Records contained in a dataset:
——————————

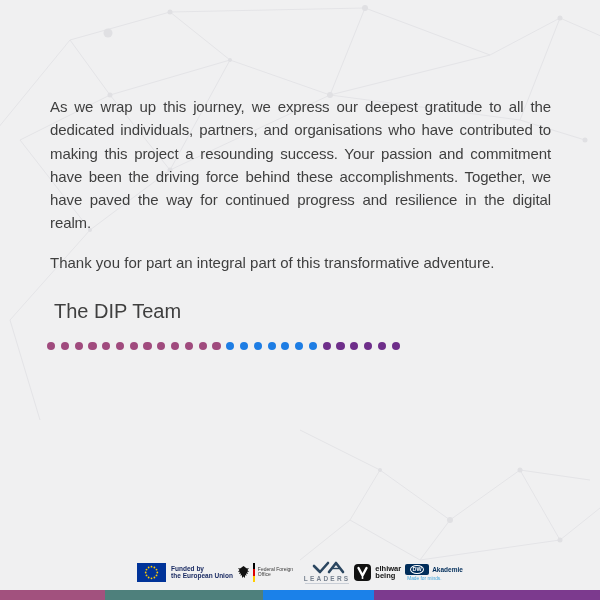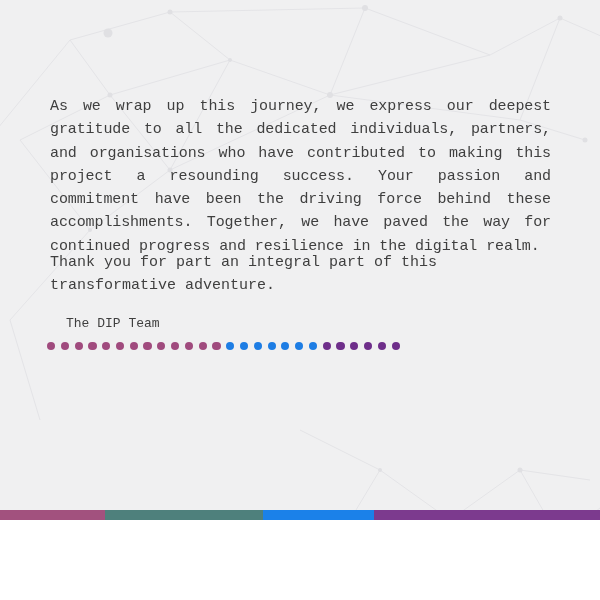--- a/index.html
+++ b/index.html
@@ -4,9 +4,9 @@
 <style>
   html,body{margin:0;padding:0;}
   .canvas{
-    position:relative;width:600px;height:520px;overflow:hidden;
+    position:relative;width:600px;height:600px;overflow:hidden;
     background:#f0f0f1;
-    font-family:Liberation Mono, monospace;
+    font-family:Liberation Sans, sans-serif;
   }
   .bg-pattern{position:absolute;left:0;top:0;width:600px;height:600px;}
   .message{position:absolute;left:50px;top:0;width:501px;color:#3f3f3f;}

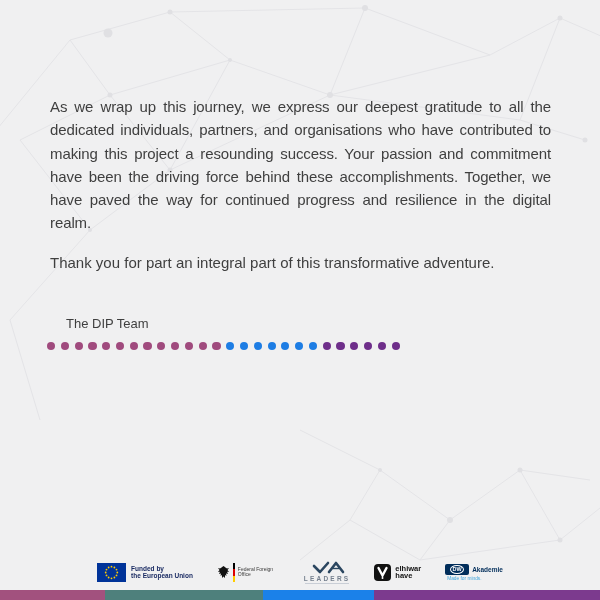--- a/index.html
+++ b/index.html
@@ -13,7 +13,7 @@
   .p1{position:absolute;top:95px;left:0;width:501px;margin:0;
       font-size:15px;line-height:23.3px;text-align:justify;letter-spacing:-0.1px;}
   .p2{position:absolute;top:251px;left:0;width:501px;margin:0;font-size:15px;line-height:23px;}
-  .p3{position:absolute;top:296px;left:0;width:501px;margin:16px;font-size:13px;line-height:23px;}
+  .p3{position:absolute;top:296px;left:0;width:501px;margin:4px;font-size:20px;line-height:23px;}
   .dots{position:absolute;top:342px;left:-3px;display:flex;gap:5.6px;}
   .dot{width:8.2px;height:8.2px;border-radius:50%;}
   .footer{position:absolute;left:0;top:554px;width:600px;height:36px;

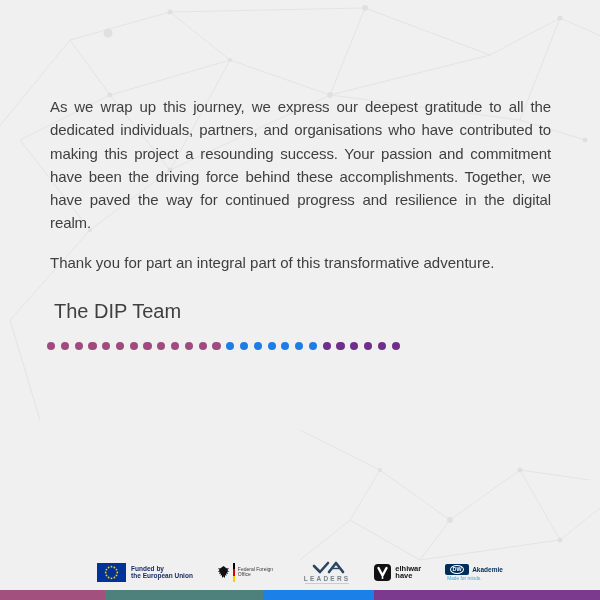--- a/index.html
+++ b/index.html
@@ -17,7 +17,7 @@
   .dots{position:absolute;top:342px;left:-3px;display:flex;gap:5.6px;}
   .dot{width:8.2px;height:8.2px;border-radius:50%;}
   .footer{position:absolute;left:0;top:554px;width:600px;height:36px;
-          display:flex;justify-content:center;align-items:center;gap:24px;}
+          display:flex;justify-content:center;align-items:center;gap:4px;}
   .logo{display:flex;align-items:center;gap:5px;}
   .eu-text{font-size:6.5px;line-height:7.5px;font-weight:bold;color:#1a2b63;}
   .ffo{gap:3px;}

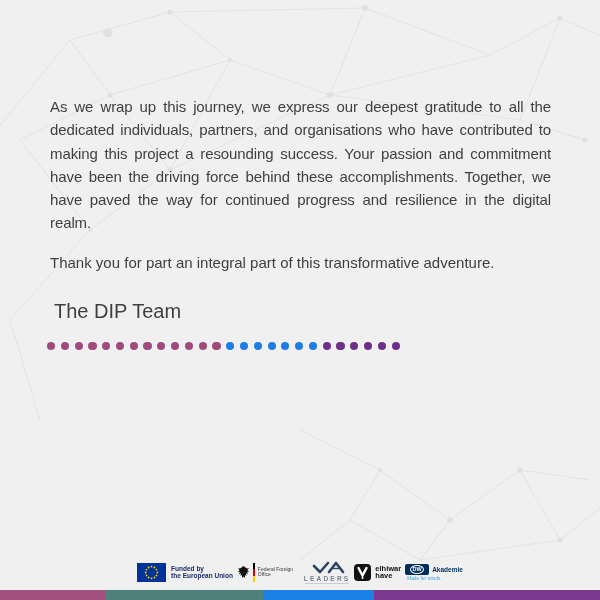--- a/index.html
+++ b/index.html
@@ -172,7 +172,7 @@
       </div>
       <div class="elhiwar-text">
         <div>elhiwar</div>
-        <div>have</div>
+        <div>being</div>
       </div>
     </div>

——————————

Count every line of the data in which the word "hidden" appears, and report only the total.

_RESULT FOR THIS EXERCISE_: 2